The Disappearance of Saturday Morning
Ant writes "Saturday morning no longer means kids in front of TV sets across the country, glued to the latest in hip cartoons. Why? Gerard Raiti investigates the death of an era." As a former Saturday morning TV addict, this doesn't seem like a bad thing to me.
These cartoons were written for adult audiences. The early Tom & Jerry cartoons were the same way. In fact, they used to air these during USO shows for army troops abroad. That's why they are still funny, even when you watch them again as an adult. There are puns all kinds of other humor in there that I'm sure kids miss (I did).
Anyways it seems to me like sometime in the early seventies, they started making them more kid-oriented (hence Scoobie-Doo, Flinstones, Jetsons, et.al.) and therefore not as all around entertaining.
Anime, as you suggest, is the only thing that comes close because it doesn't pretend to be a product for kids.
std::disclaimer<std::legalese> sig=new std::disclaimer; sig->dump(); delete sig;
Anime, as you suggest, is the only thing that comes close because it doesn't pretend to be a product for kids.
That's a very common misconception. While the audience might be a bit older here in the states, most of the anime we get is targeted at middle school students in japan.

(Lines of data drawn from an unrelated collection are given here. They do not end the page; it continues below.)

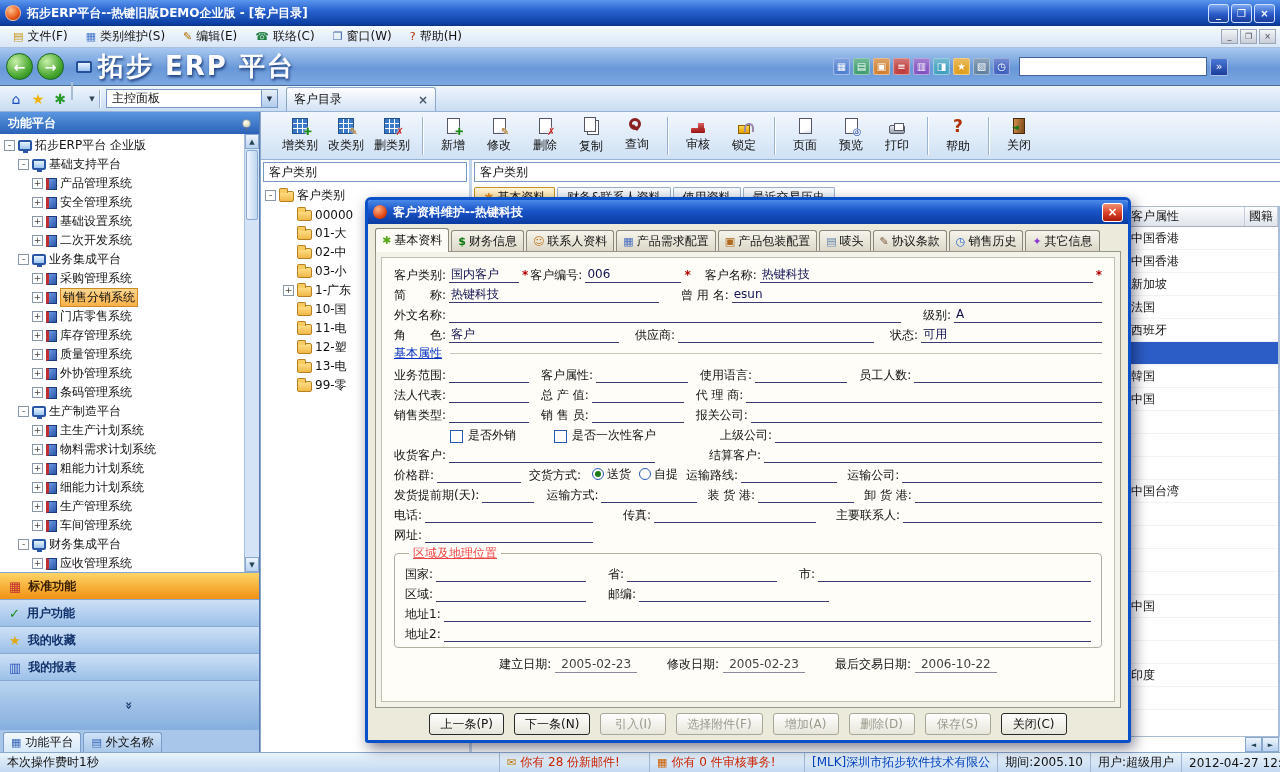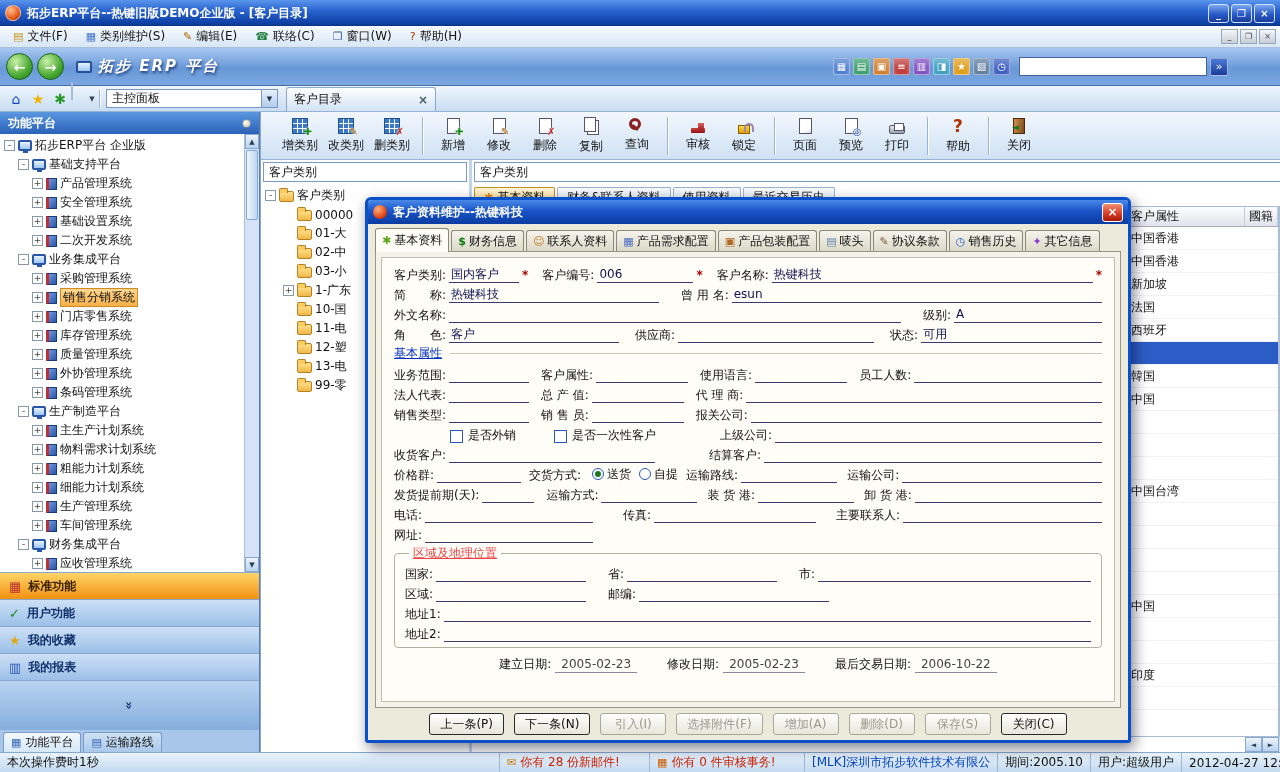"拓步 ERP 平台" .brand { font-size: 15px -> 26px; font-style: italic -> none }
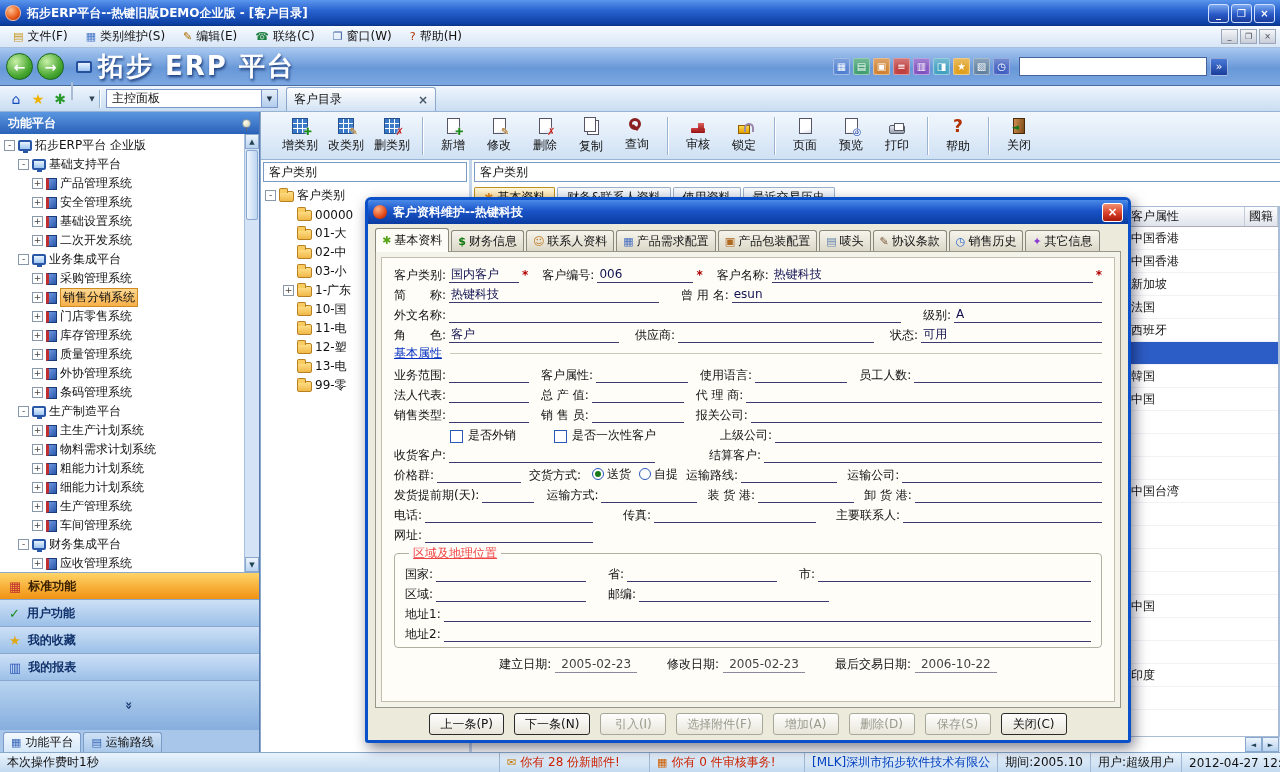"客户编号:" span.fwrap { margin-left: 14px -> 2px }
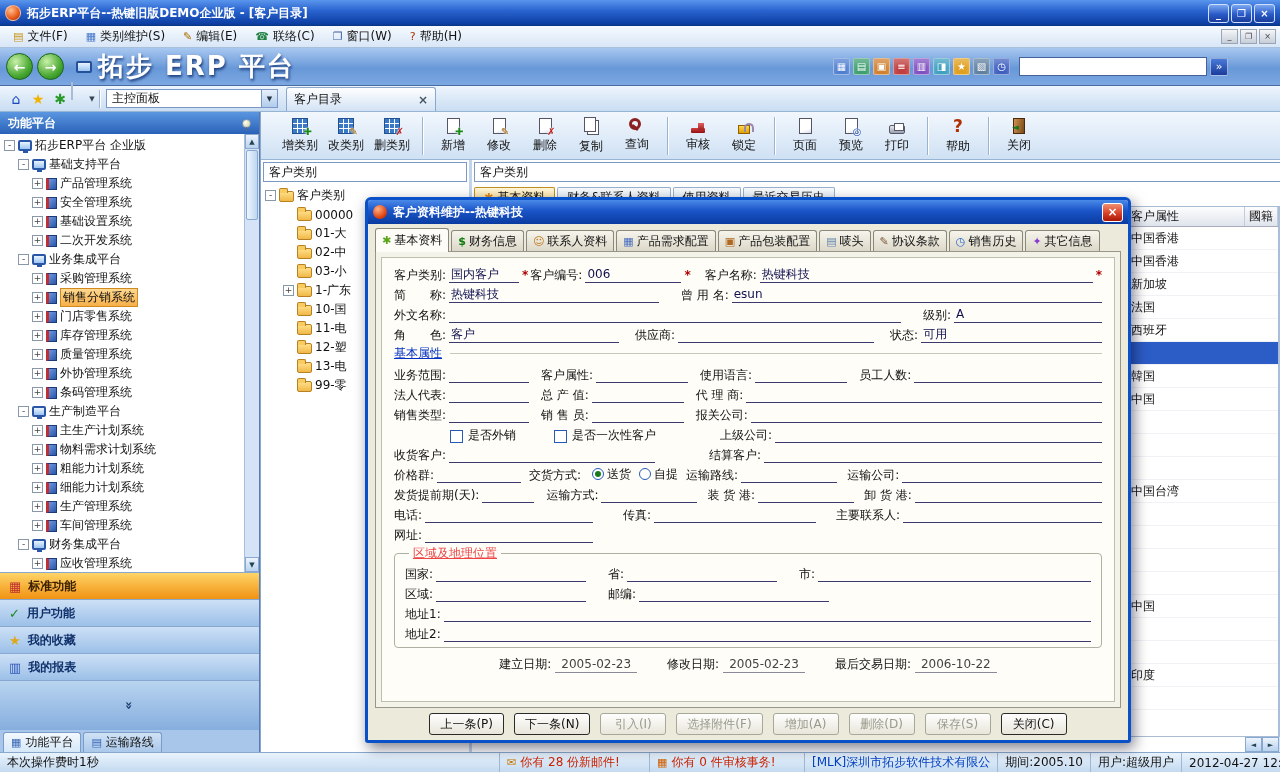"运输路线" span { text: 运输路线 -> 外文名称 }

I'm tired of bombing the universe
There is also a "wide, yawning gulf between a father who takes an interest in his child's life in order to be a part of it" and one who wouldnt be caught dead having anythign to do with it and considering it something meaningless, stupid or pathetic. You sound to me like the later.
True story:
Back in the mid to late 70's Dick Van Dyke did a public service announcement that ran during Saturday morning cartoons advising kids "if you ever catch on fire, remember to stop, drop, and roll!". Sure, it's a pretty bizzare topic for a PSA, but as a 7 year-old child I didn't give it a second thought. I also didn't realize that, like the "2 all-beef patty..." ingredients of the Big Mac, this esoteric little bit of information was etched into the hidden recesses of my brain. I never gave it a thought.
Fast forward to Christmas of `98 (IIRC). My wife and I were at a party with a bunch of friends. It was a renaissance-themed party, so we were all dressed in ren faire garb, there was period music and food, the house was lit with candles, etc.
My wife has beautiful hair, and it's very long. No, really. When it's down it's a few inches below her knees. It's simply amazing.
At one point we decided that a group photo was in order. My wife doesn't enjoy having her photo taken, so she volunteered to snap the picture. The rest of us piled onto or around the sofa and she stepped back to take the picture. Unable to get us all into the frame, she leaned back over a low table that was right behind her... and over a candle that was on the table.
From our perspective in front of her the only thing that looked odd was that little bits of light seemed to be appearing behind her, almost like an aura. She took the photo and felt something strange behind her. She turned around to see what was behind her and a collective gasp filled the room as the rest of us saw the surface of her hair on fire!
Time stopped. I have never in my life been more terrified than I was at the sight of the person dearest to me in the world- on fire. Everyone was frozen with panic, and I was incapable of conscious thought- except for that one little thought in the back of my brain.
"STOP DROP AND ROLL!!!" The words came out of my mouth before I realized that I was saying them. Thank God, this was the one (and thus far only) time she did what I said, immediately and without question.
Ladies and gentlemen, "stop drop and roll" works. Aside from her hair she was completely unharmed, and because she reacted so quickly only the surface of her hair was burned (hard to describe). We brushed it out, put a bottle of leave-in conditioner in, shared a good cry, and continued with the evening. The stench of burnt hair lasted for days, but after it was washed and combed the damage was hardly noticeable (except to her, of course). Now, years later, the damage has completely grown out.
I tried to find Mr. Van Dyke's e-mail address so I could send him a personal thank-you for saving her hair, and possibly her life, but never did locate one. I was never a big fan of his movies or TV shows, but I do feel indebted to him.
Oh, the picture came out terribly.
-Cybrex
Boundless Expansion, Self-Transformation, Dynamic Optimism, Intelligent Technology, Spontaneous Order- BEST DO IT SO!